Uber Proposes Simpler Privacy Policy, Will Let Riders See Their Ratings

One feature of ride-hailing app Uber that’s meant to keep riders from acting like complete jerks is mutual rating: passengers rate their drivers, sure, but drivers also rate passengers. Secretly. Users can’t see their own ratings, but they could prevent someone from being picked up at a busy time. The company has promised to clarify its privacy policy and allow passengers to see their own ratings.

They aren’t doing this to win over new riders or just for funsies: it’s at the recommendation of an outside law firm’s review of their privacy policies. Last year, people began to have some very understandable concerns after the existence of what’s called “God mode” within available to select employees. This mode serves as a sort of Marauder’s Map of real life, showing where every user of the service is in real time.

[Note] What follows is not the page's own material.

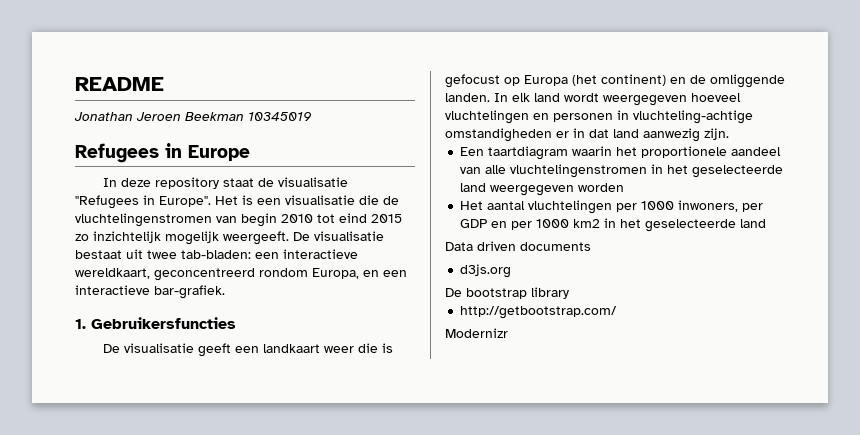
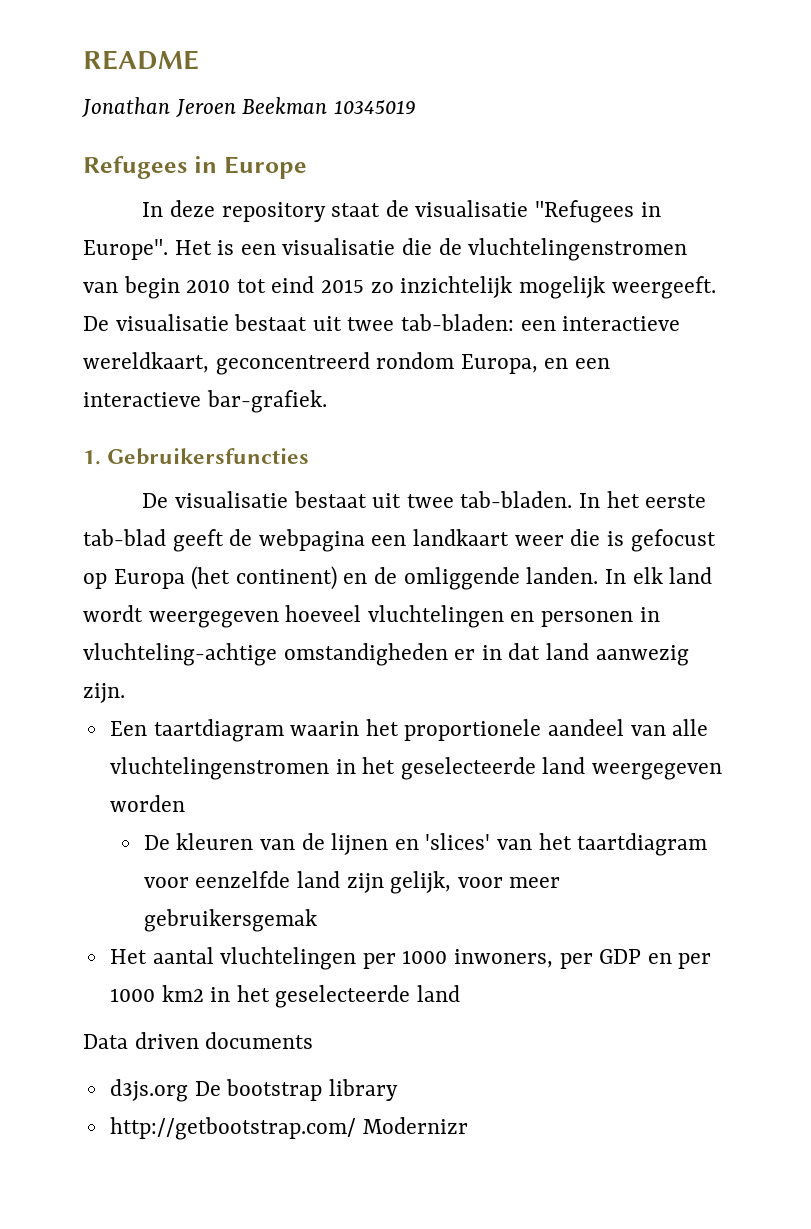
[198,343,232,357] geeft -> [293,491,707,508] [83,529,365,552] bestaat uit twee tab-bladen. In het eerste tab-blad geeft de webpagina
(625, 187) none -> [143,833,708,856] [143,871,561,894] [143,909,317,932] // De kleuren van de lijnen en 'slices' van het taartdiagram voor eenzelfde land zijn gelijk, voor meer gebruikersgemak
(512, 271) // -> (188, 1090) none
(618, 312) // -> (356, 1128) none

Last year, people began asking questions about Uber’s privacy policies after one of the company’s executives answered a reporter’s questions about the service by e-mailing her excerpts from logs of her own Uber trips, something that she didn’t give him permission to do.

The new privacy policy makes it much clearer that Uber collects certain information about its users, which includes their location at any time (even when the app isn’t running) and that the company will store information about people in your address book that you share with the app.

Uber Broadens Rider Privacy Policy, Asks for New Permissions [Bloomberg News]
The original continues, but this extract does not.